Although the number of Instances and Calls at any time can be measured and recorded, there is no way to measure the number of current Sessions using these Performance Counters. Only the Percent of the Max Concurrent Sessions can be measured. But combined, these will provide users with the numbers necessary to tune the parameters correctly.
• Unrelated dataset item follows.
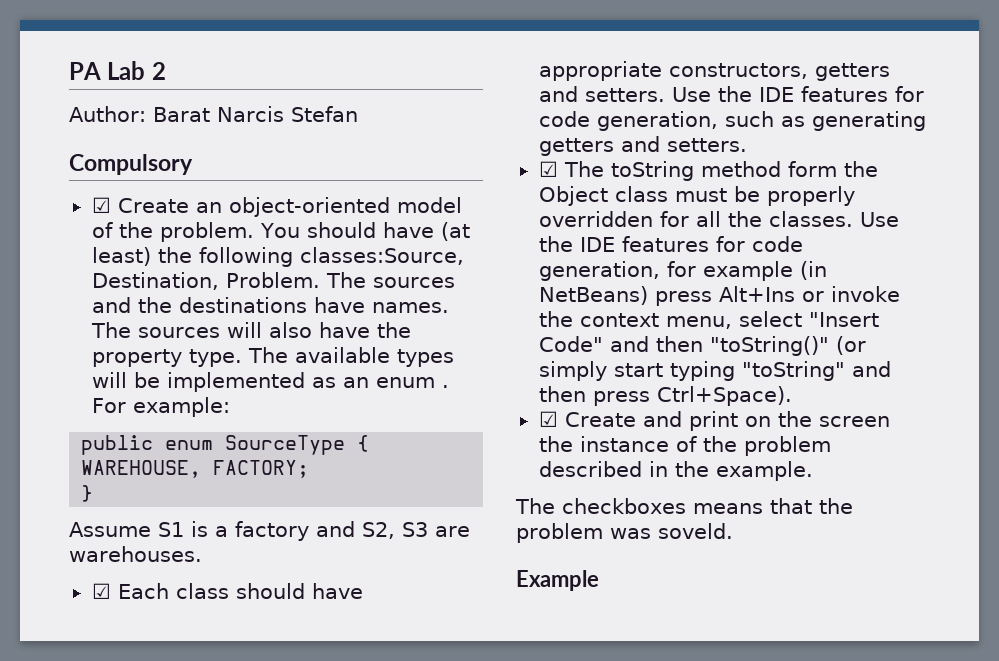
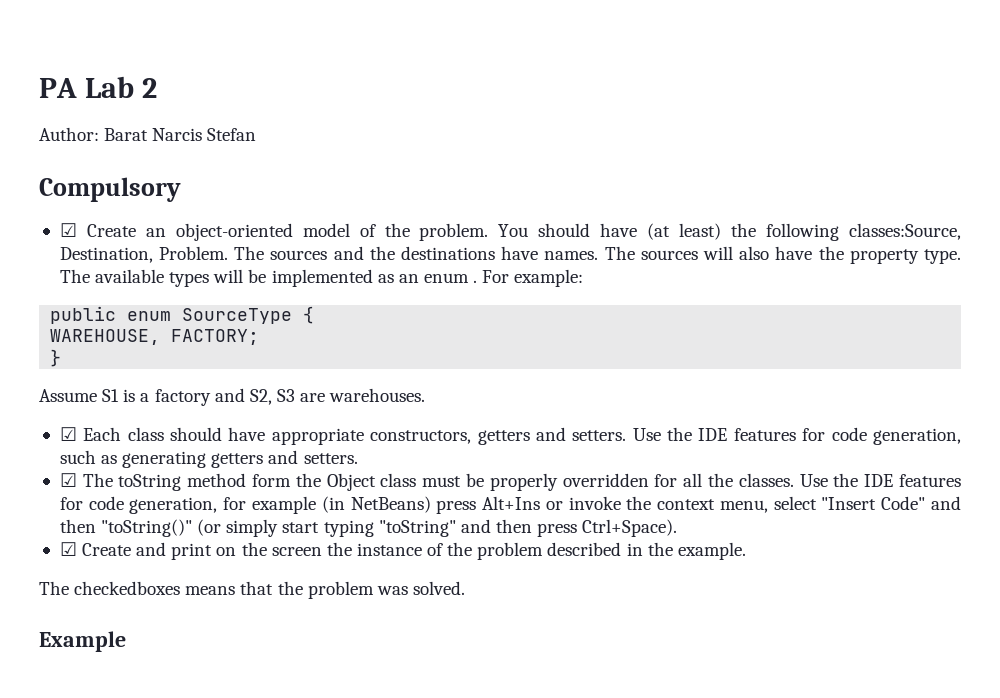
- The checkboxes means that the problem was soveld.
+ The checkedboxes means that the problem was solved.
To determine the best value for the Max Concurrent Sessions, Instances and Calls settings found in the Zone settings, users must select the Neuron ESB Internal Services that these settings govern, specifically:

  • Message Audit Service
  • Configuration Service
  • Control Service
  • Management Service

The Neuron ESB Internal Services can be selected under the “Instances of selected object” section of the Performance Monitor’s Add Counters dialog box. The naming convention for these are as follows:

Instance Name Description
ESBConfigurationService@* Represents the Neuron ESB Configuration Service
ESBControlService@* Represents the Neuron ESB Control Service
ESBManagementService@* Represents the Neuron ESB Management Service
ESBMessageAuditService@* Represents the Neuron ESB Message Audit Service

 

Additionally, Client Connectors, TCP and Named Pipes based Topics can be measured using the ServiceModelService Performance Counters.

Instance Name Description
ESBClientConnector@* Represents a Neuron ESB Client Connector (web hook)
NamedPipePublishingService@* Represents a Neuron ESB Named Pipes-based Topic
TcpPublishingService@ Represents a Neuron ESB TCP-based Topic
PubSubClient@ Represents a Neuron ESB Party connected to a TCP/Named Pipes Topic

 

Once the proper counters and endpoint instances are selected within Performance Monitor, their Maximum values should be recorded when testing the solution against its peak expected workload. That should provide a good estimate for the correct values to set the parameters to.

For Neuron ESB Client Connectors, their respective settings for Max Concurrent Calls, Max Concurrent Instances and Sessions are located on the Client Connector tab of the Service Endpoint. Since these are all Instance based, setting the Maximum Concurrent Instances value no higher than 100 or 200 (depending on machine resources) is recommended.